Once these patterns were identified, the researchers tested the patterns of the same metabolites in a different set of serum samples from other patients with and without cancer. The researchers identified the samples with 99 percent accuracy.
The identity of the key metabolites and the role they may play in ovarian cancer is still under investigation, but the development of an accurate and reliable diagnostic test will save lives when combined with existing therapies, according to McDonald.
“Another great thing about this approach is that it may be possible to extend it for the early detection of any type of cancer or any disease from a droplet of blood,” adds McDonald.
This work is supported by the Ovarian Cancer Institute, Deborah Nash Harris Endowment Fund, the Ovarian Cycle Foundation and the Georgia Research Alliance VentureLab program.
PERFECTING ROBOTIC IMAGE-GUIDED SURGICAL PROCEDURES
Robots are being used more frequently today in hospitals around the country. Many of these robots, like the one developed by Queen’s University associate professor Gabor Fichtinger to perform needle-based prostate biopsy and therapy procedures, require medical images to accurately guide the surgical tool to the desired target.
“Magnetic resonance imaging enables real-time scanning of the needle from its insertion through the skin to contact with the target, but the difficulty lies in being able to develop algorithms that immediately display and analyze the images while the patient is in the imaging scanner,” says Allen Tannenbaum, who holds a joint appointment as the Julian Hightower Chair in the Georgia Tech School of Electrical and Computer Engineering and the Wallace H. Coulter Department of Biomedical Engineering at Georgia Tech and Emory University.
To visualize the prostate in real-time during biopsy and radioactive seed-placement procedures, Tannenbaum and graduate student Yi Gao developed fast image segmentation and registration algorithms to locate the prostate in magnetic resonance images and correct for movement during the procedure. The algorithms have been integrated into the transrectal prostate magnetic resonance imaging module of Slicer3, an open-source surgical navigation software.

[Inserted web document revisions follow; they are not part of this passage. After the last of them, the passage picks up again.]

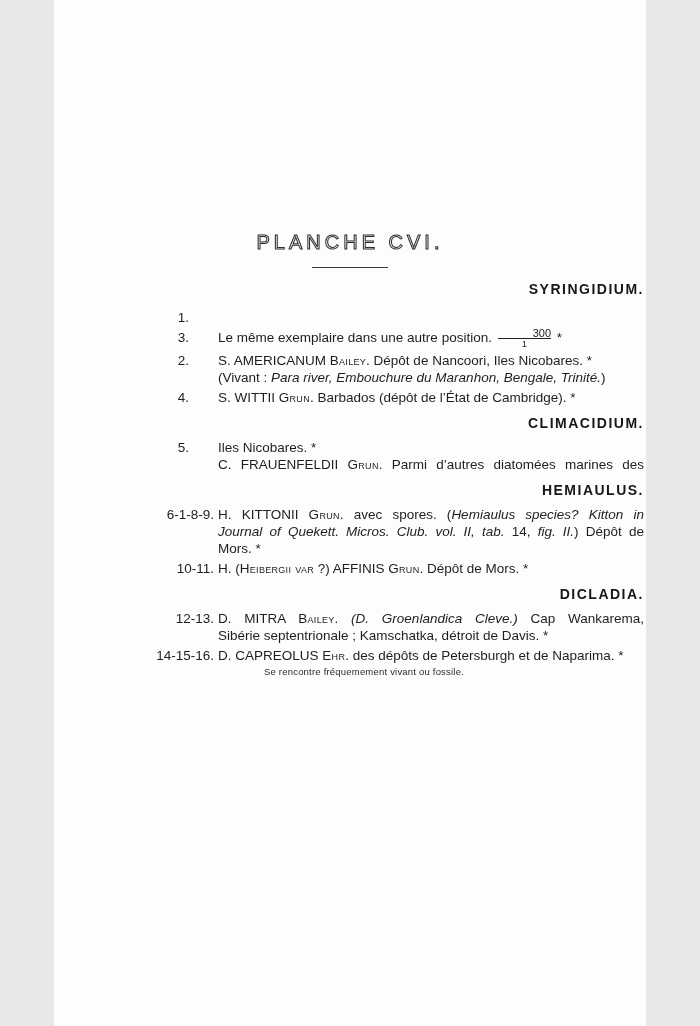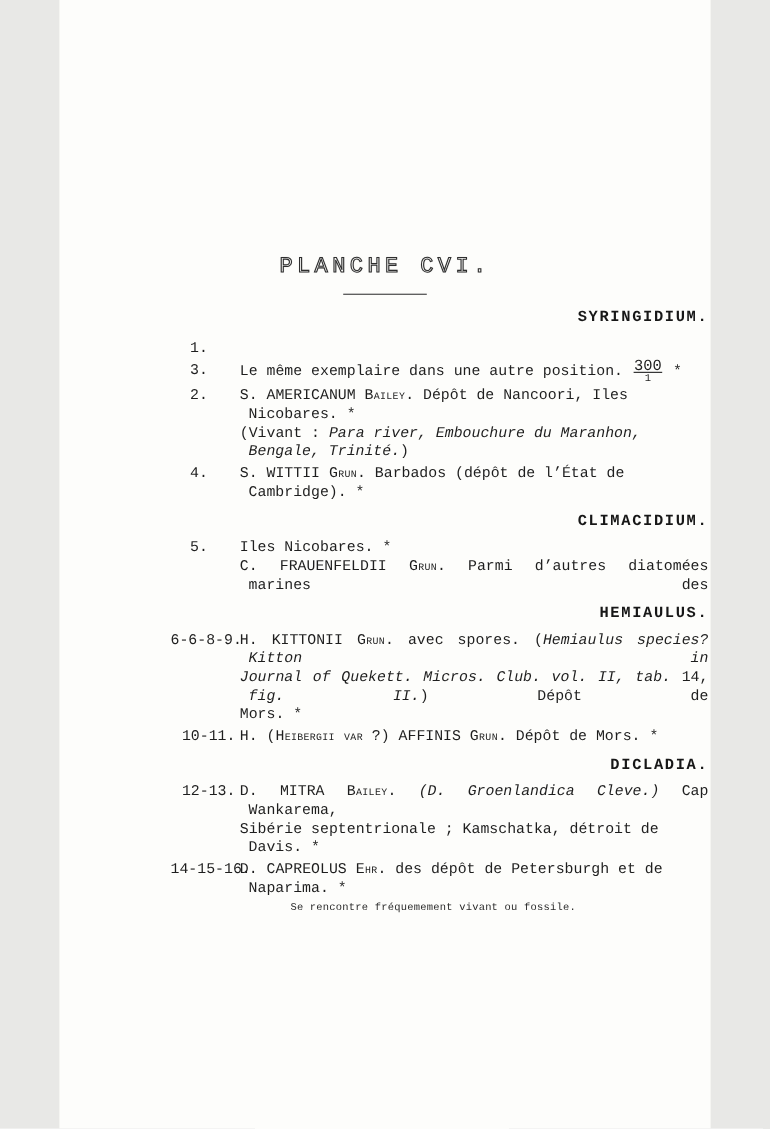"PLANCHE CVI." .page { font-family: Liberation Mono, monospace -> Liberation Sans, sans-serif }
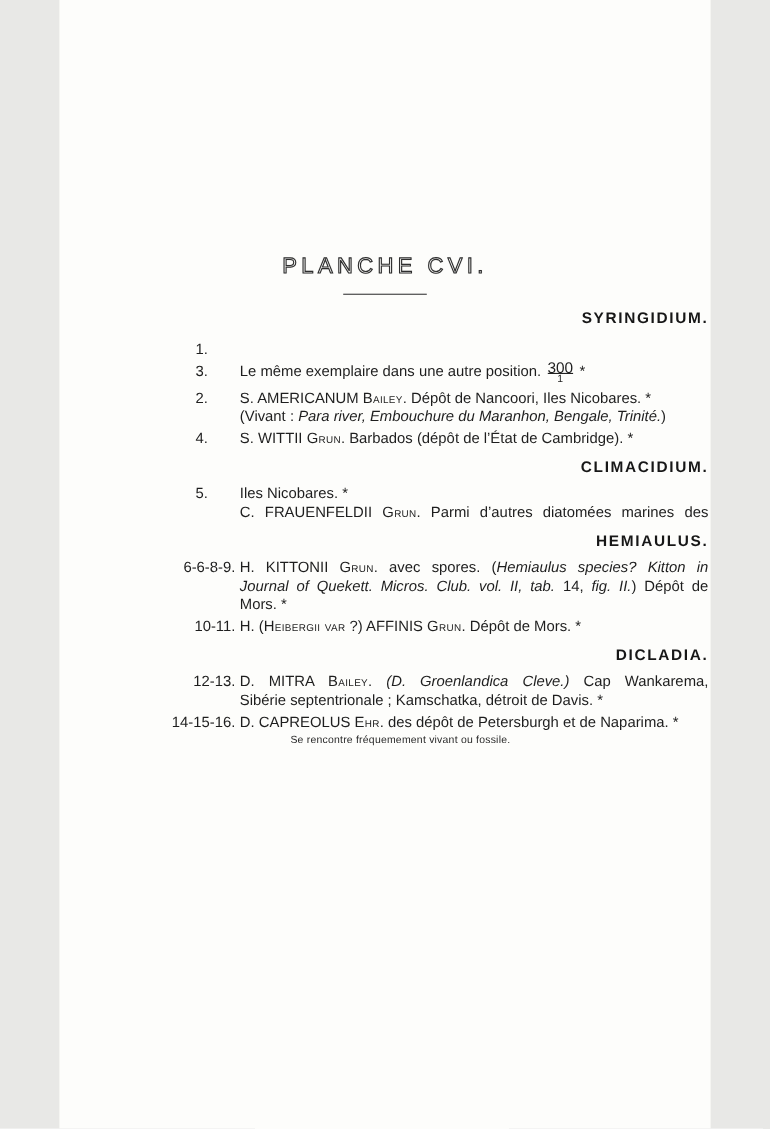"300" .fnum { font-size: 14px -> 11px; margin-left: none -> 35px }
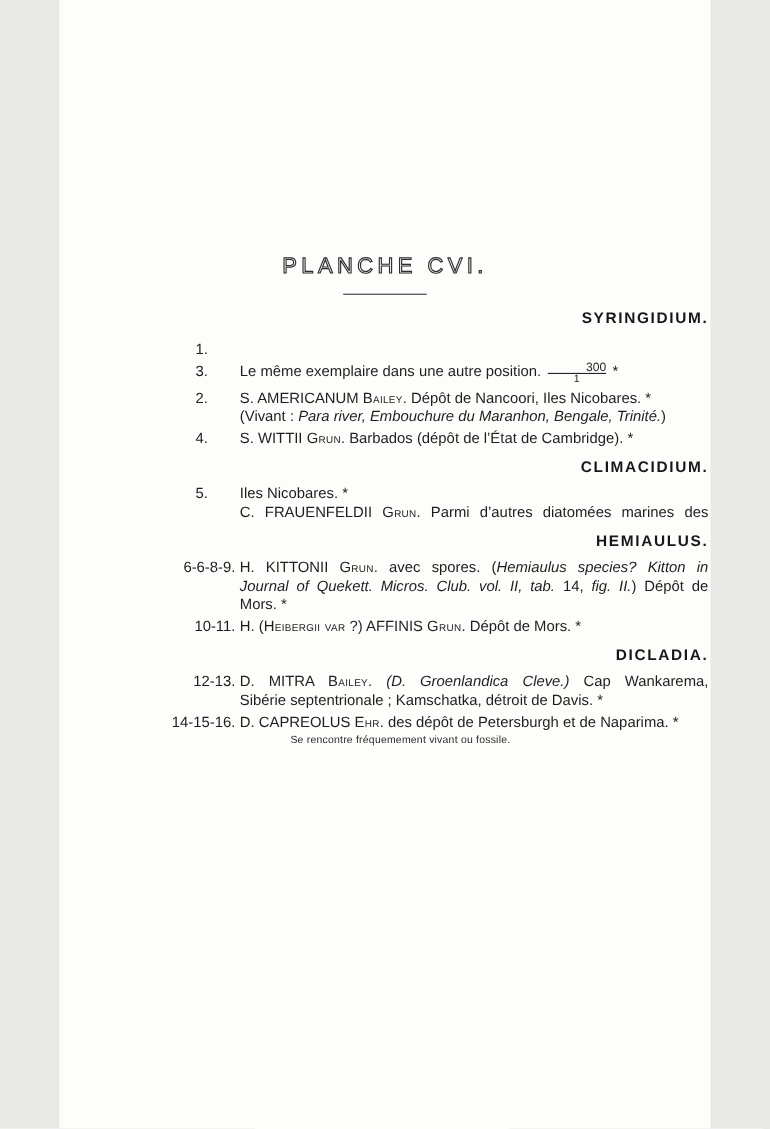"6-6-8-9." div.num { text: 6-6-8-9 -> 6-1-8-9 }
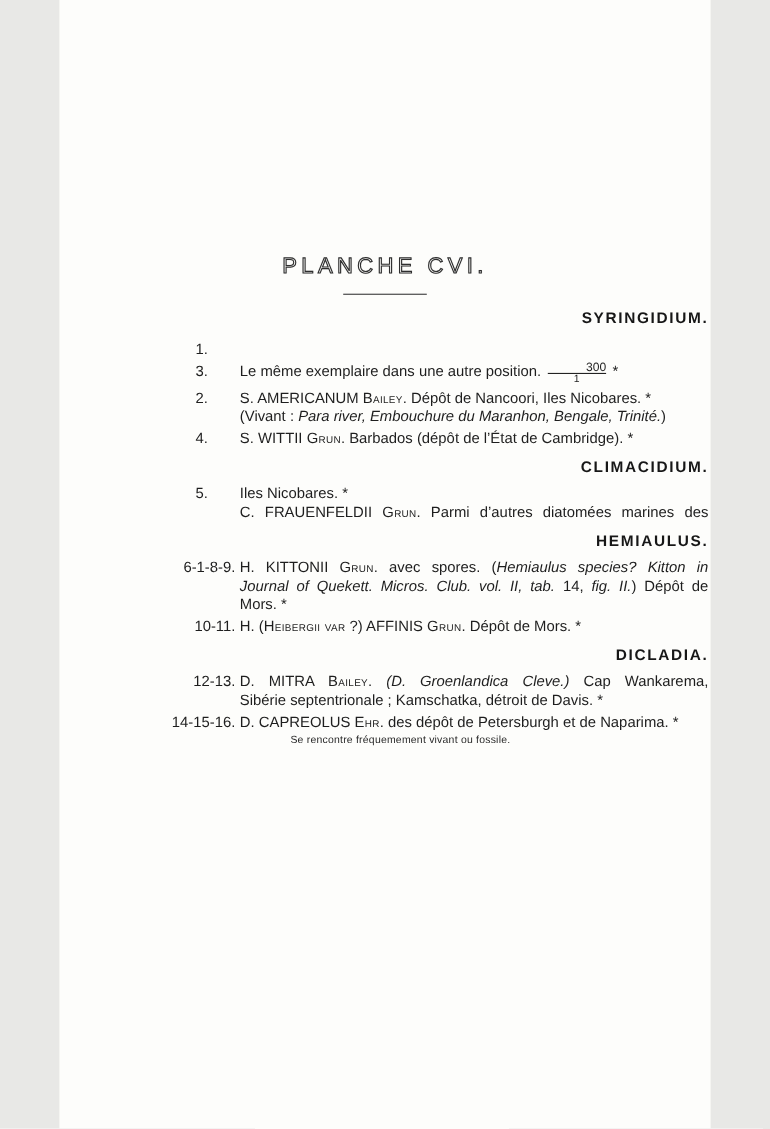". des dépôt de Petersburgh" span.p { text: dépôt -> dépôts }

Tannenbaum employed two methods to “extract” the prostate from the magnetic resonance images: a shape-based algorithm and a semi-automatic method. The shape-based algorithm required inputting manually segmented three-dimensional prostate images into an artificial intelligence program. Then, given a new image, the program was able to isolate the prostate from nearby structures. For the semiautomatic method, users selected points inside and outside of the prostate and the program used that information to decide whether a pixel belonged to the organ or the background.
In addition to segmentation, images of the same patient taken at different points in time require registration to cope with deformation of the organ.
“Imagine you have a balloon – that’s the prostate – and you take a needle and push on the balloon. Pushing on it deforms the prostate and these changes have to be accounted for,” explains Tannenbaum.
The prostate presents a number of difficulties for traditional image registration approaches because there are no easily discernable landmarks. However, because the surface of the prostate is almost half convex and half concave, Tannenbaum was able to capture the concave region in each image and use it to register the whole prostate. “Our segmentation and registration algorithms provide much greater accuracy for the robot to stick a needle in the prostate, while also requiring less than a second for computation and no special supercomputers,” adds Tannenbaum.
This research was funded by the National Institutes of Health (NIH) Roadmap Initiative called The National Alliance for Medical Imaging Computing (NA-MIC). The content is solely the responsibility of the principal investigator and does not necessarily represent the official view of the NIH.